### Prompt
Only one span of the listing below should come back. It runs from the line with "- ground_blockage_threshold |" through the line with "of blockage area ratio", and each of its lines must be reproduced exactly.

### Exercise materials
---
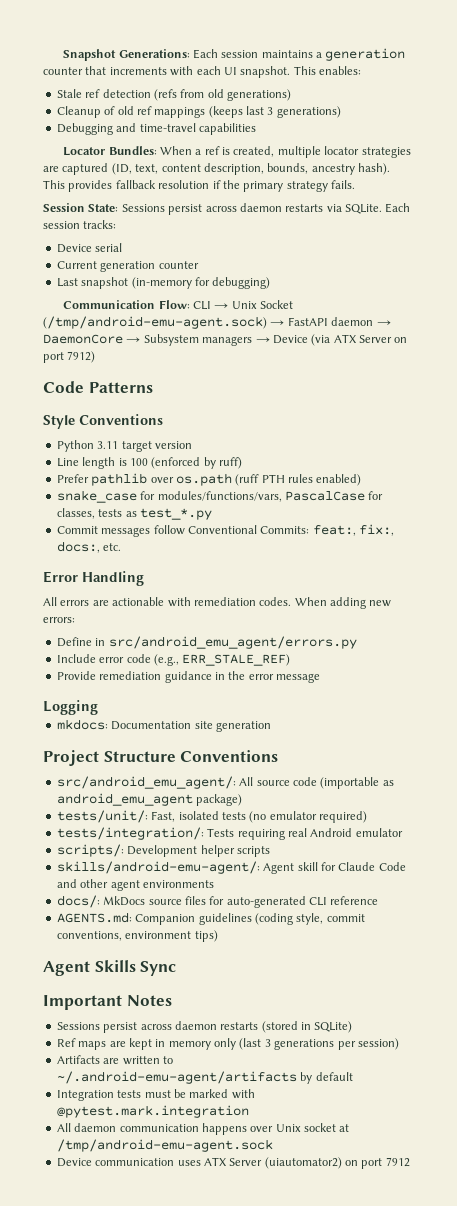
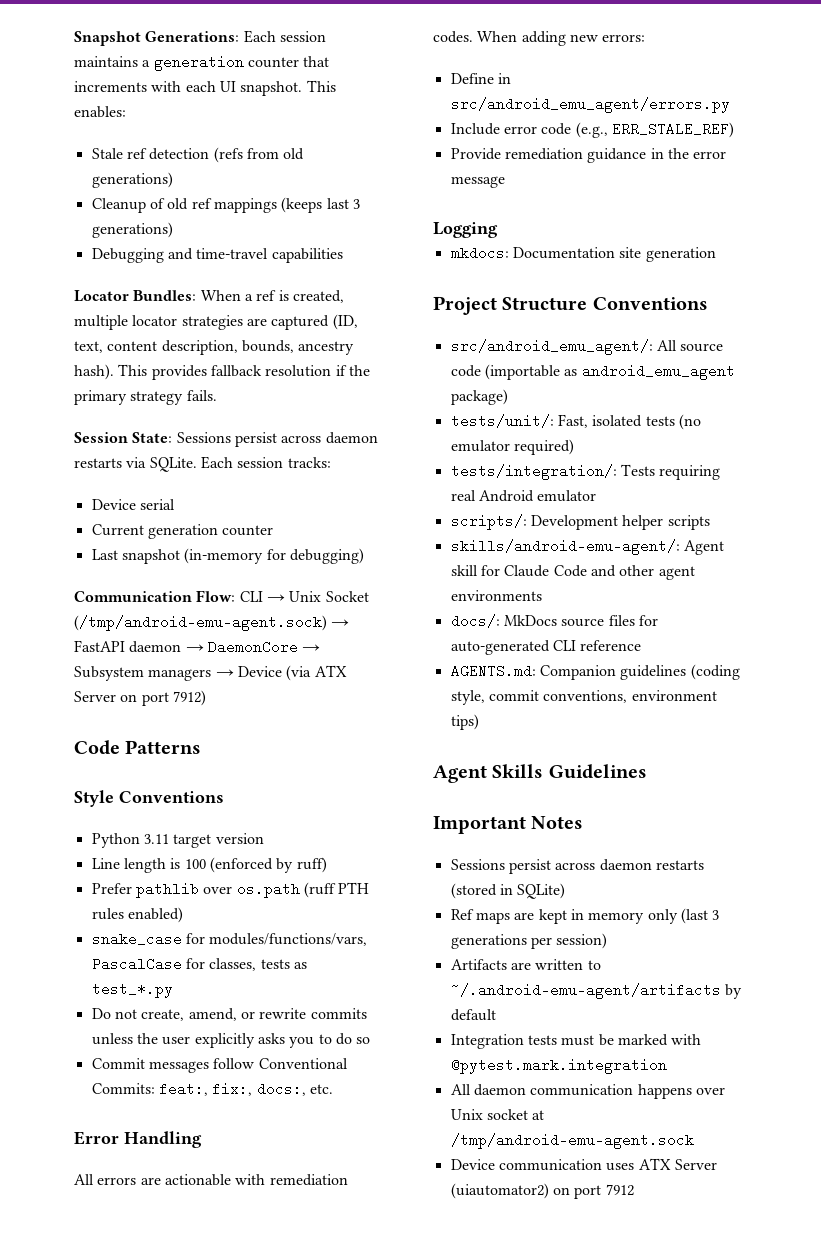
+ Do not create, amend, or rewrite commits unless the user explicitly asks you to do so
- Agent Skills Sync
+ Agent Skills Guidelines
---
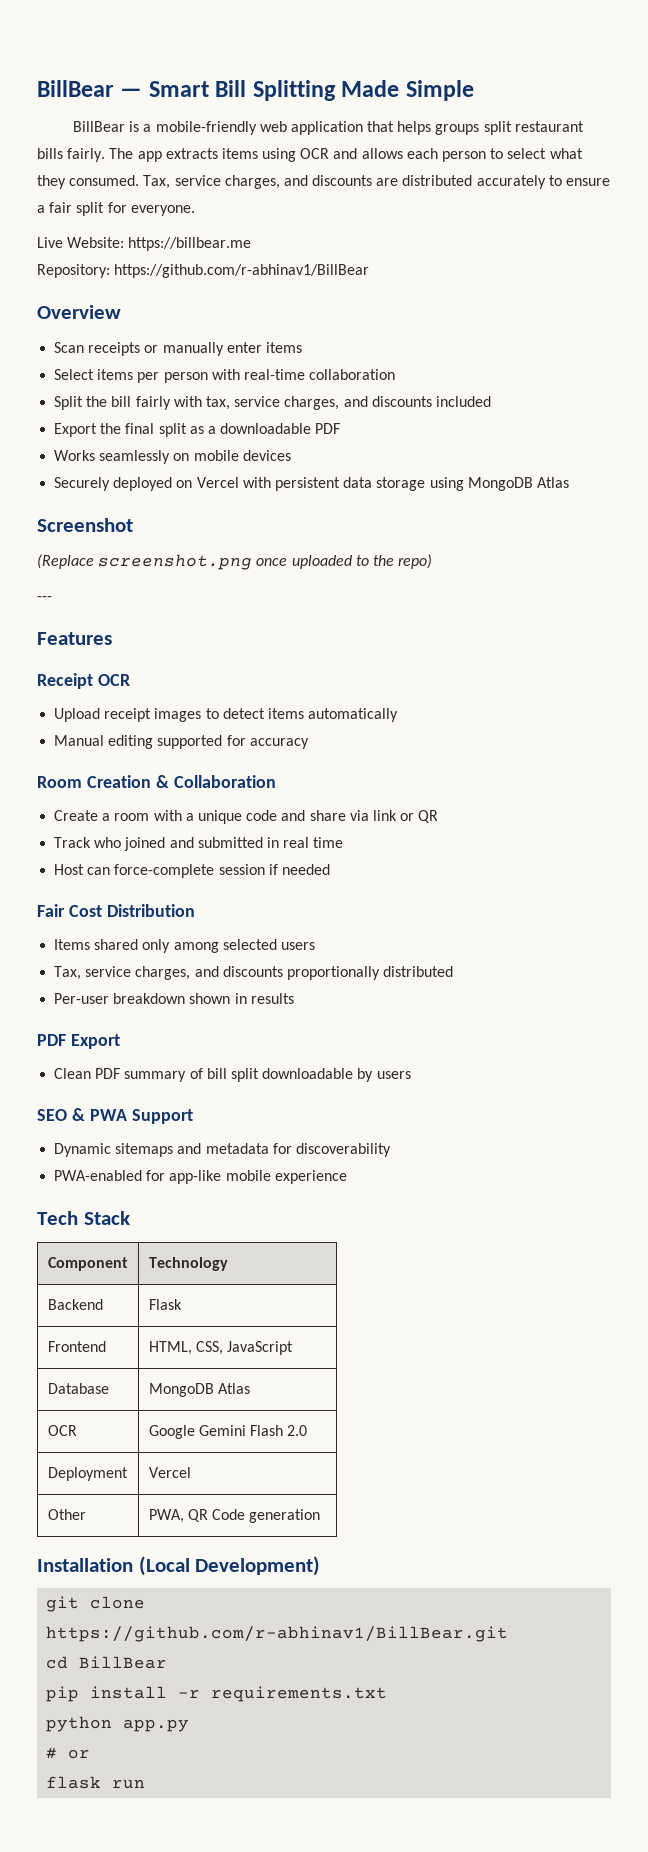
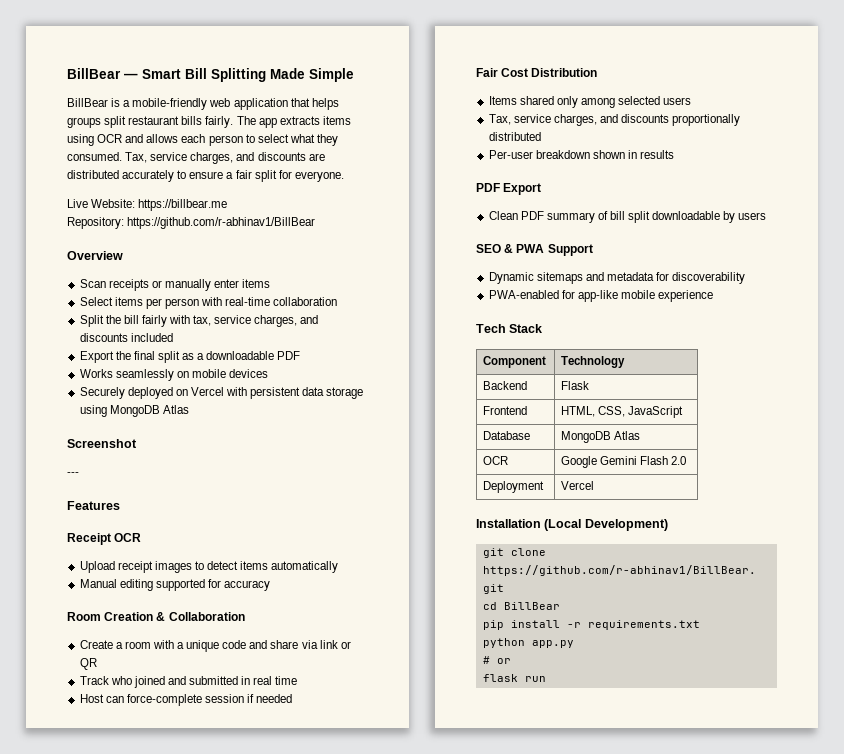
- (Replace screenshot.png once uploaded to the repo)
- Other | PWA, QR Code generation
---
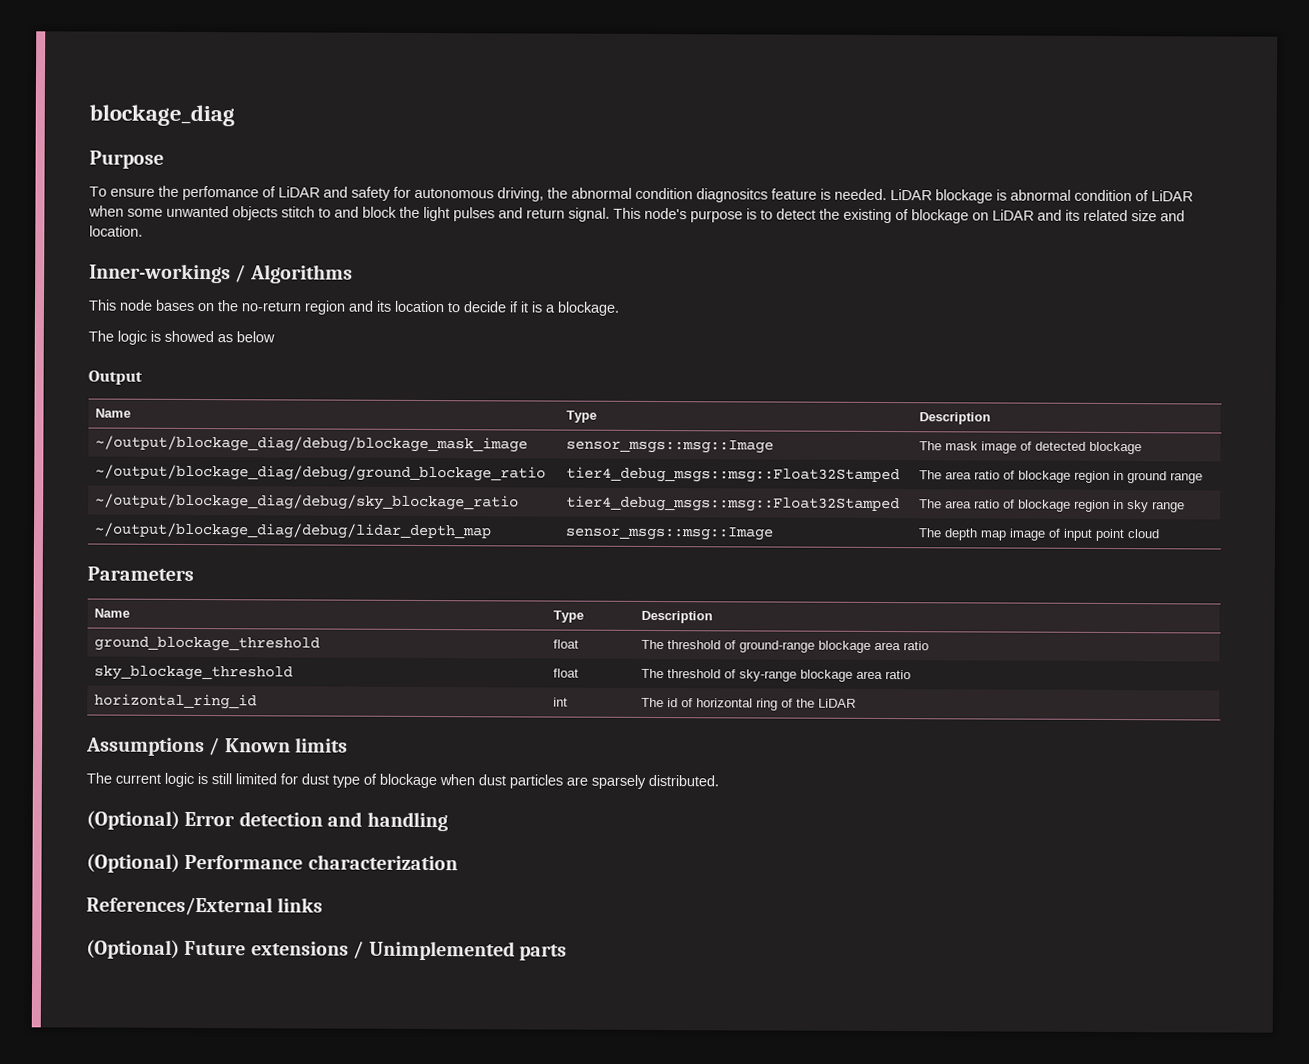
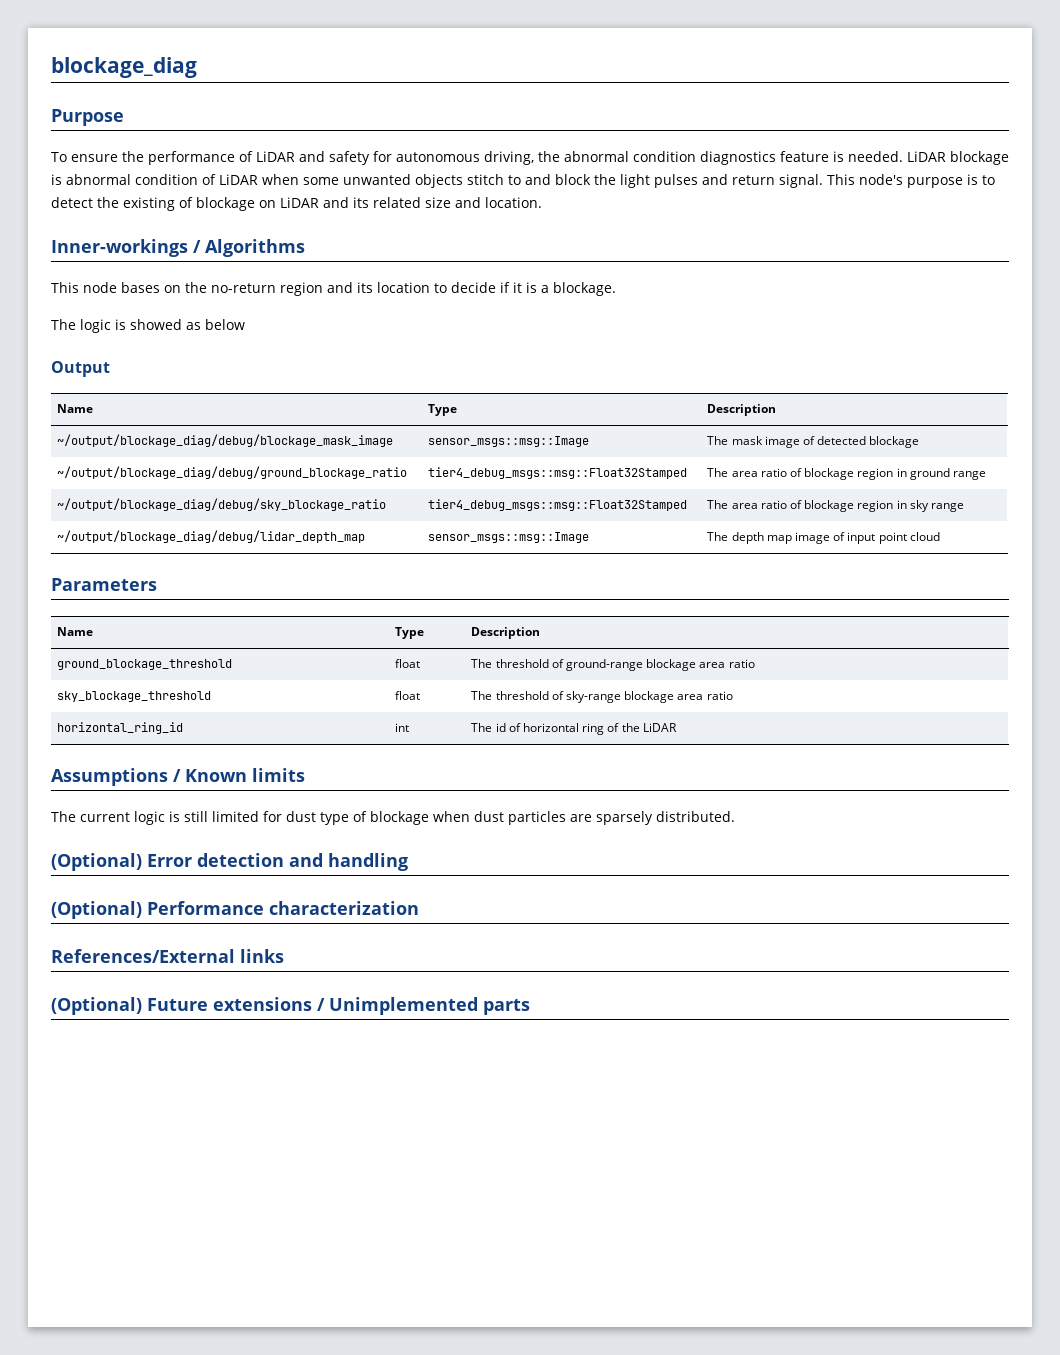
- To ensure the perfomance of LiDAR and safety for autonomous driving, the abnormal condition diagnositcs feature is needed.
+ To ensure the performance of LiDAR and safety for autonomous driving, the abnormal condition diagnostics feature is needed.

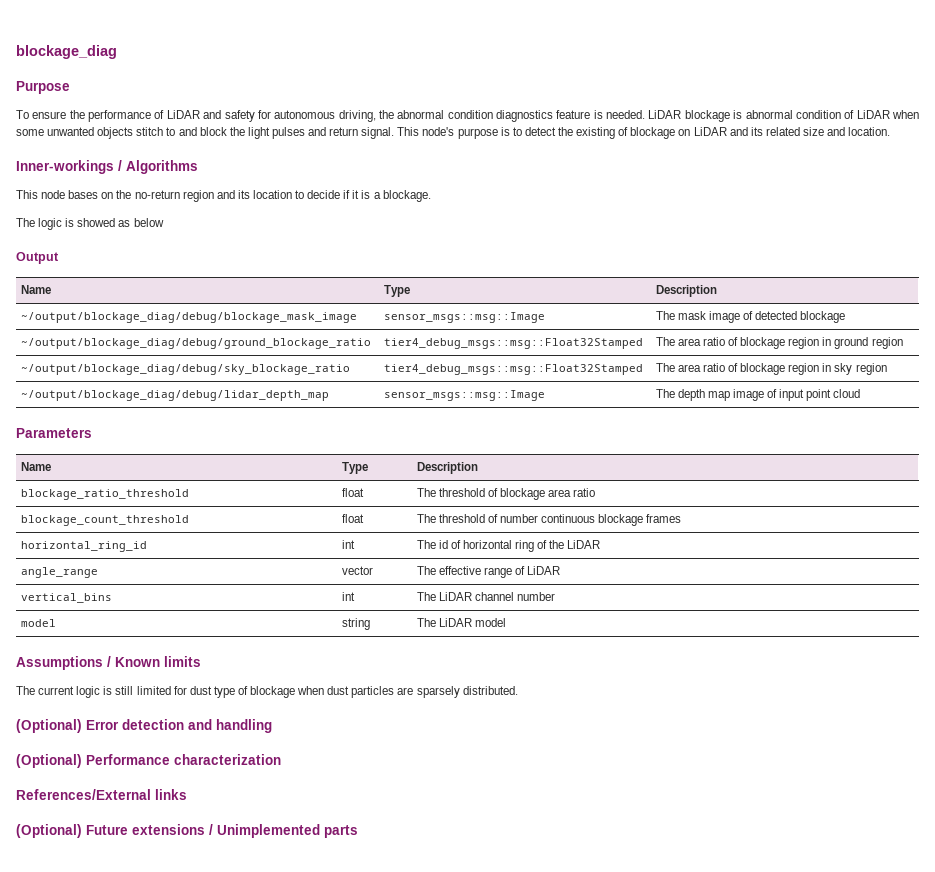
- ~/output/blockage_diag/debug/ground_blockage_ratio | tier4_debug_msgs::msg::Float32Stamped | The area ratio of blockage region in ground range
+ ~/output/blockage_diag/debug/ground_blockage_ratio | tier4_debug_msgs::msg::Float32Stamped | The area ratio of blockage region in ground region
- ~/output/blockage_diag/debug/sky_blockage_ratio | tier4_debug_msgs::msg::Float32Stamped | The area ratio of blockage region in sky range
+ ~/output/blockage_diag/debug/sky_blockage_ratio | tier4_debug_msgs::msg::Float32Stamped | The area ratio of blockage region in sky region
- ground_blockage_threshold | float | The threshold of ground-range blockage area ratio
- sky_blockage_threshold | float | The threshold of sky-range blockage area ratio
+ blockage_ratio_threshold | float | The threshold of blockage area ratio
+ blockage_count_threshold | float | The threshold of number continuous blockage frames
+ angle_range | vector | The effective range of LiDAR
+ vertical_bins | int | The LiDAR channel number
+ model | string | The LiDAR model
---
### Result of the task
- ground_blockage_threshold | float | The threshold of ground-range blockage area ratio
- sky_blockage_threshold | float | The threshold of sky-range blockage area ratio
+ blockage_ratio_threshold | float | The threshold of blockage area ratio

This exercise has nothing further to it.